Task to carry out =
Every line below that has "none" in it should be copied.

Task input =
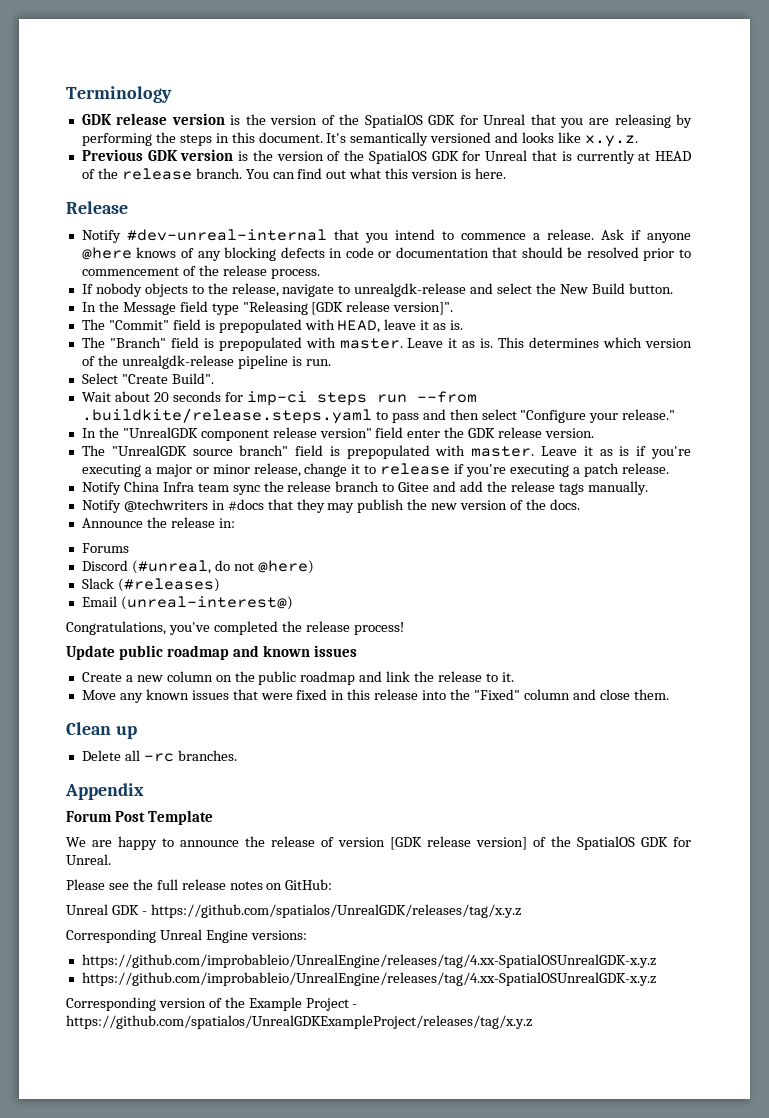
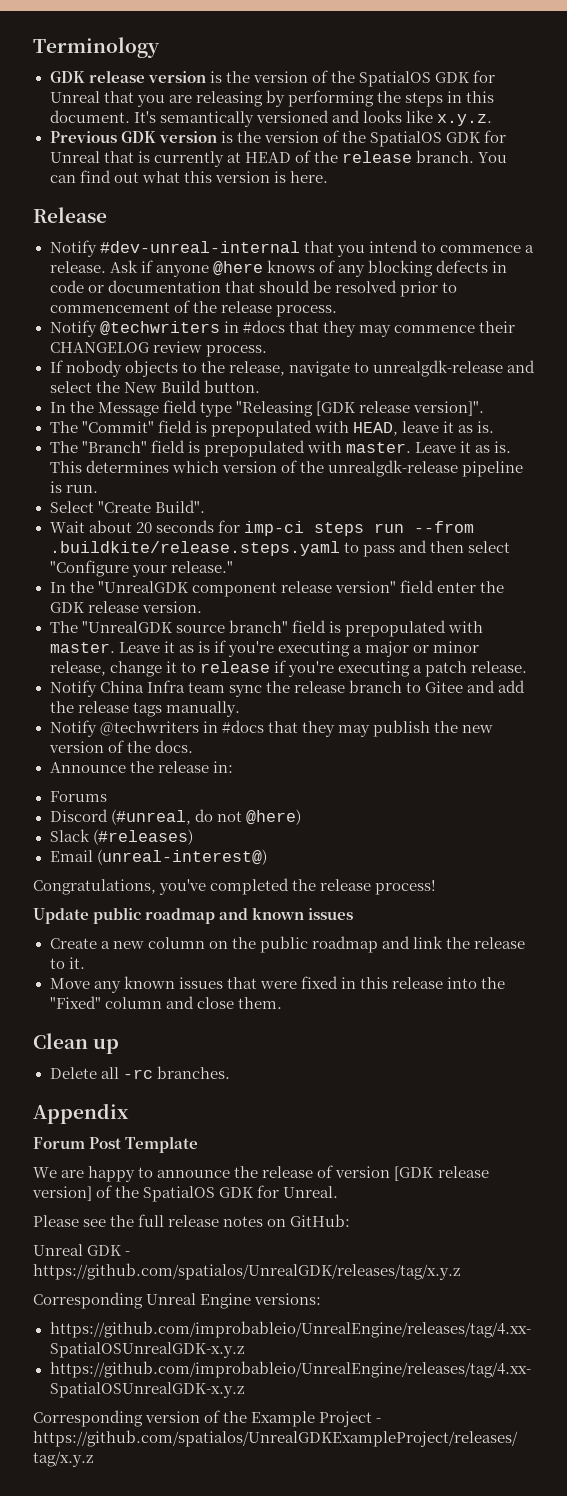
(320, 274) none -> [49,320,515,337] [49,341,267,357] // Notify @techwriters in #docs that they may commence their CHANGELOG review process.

==

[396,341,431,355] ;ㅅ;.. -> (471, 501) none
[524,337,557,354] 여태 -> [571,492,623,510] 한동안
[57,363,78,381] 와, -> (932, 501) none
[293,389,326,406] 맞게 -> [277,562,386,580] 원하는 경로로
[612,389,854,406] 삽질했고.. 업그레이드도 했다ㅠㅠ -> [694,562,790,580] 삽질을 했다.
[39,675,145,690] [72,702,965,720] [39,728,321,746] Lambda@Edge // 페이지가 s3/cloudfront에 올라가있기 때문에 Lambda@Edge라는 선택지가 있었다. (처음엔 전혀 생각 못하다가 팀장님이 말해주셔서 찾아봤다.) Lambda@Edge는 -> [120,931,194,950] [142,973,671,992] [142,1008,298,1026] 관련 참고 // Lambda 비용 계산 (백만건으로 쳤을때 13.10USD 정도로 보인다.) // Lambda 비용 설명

Problem solution =
(320, 274) none -> [49,320,515,337] [49,341,267,357] // Notify @techwriters in #docs that they may commence their CHANGELOG review process.
[396,341,431,355] ;ㅅ;.. -> (471, 501) none
[57,363,78,381] 와, -> (932, 501) none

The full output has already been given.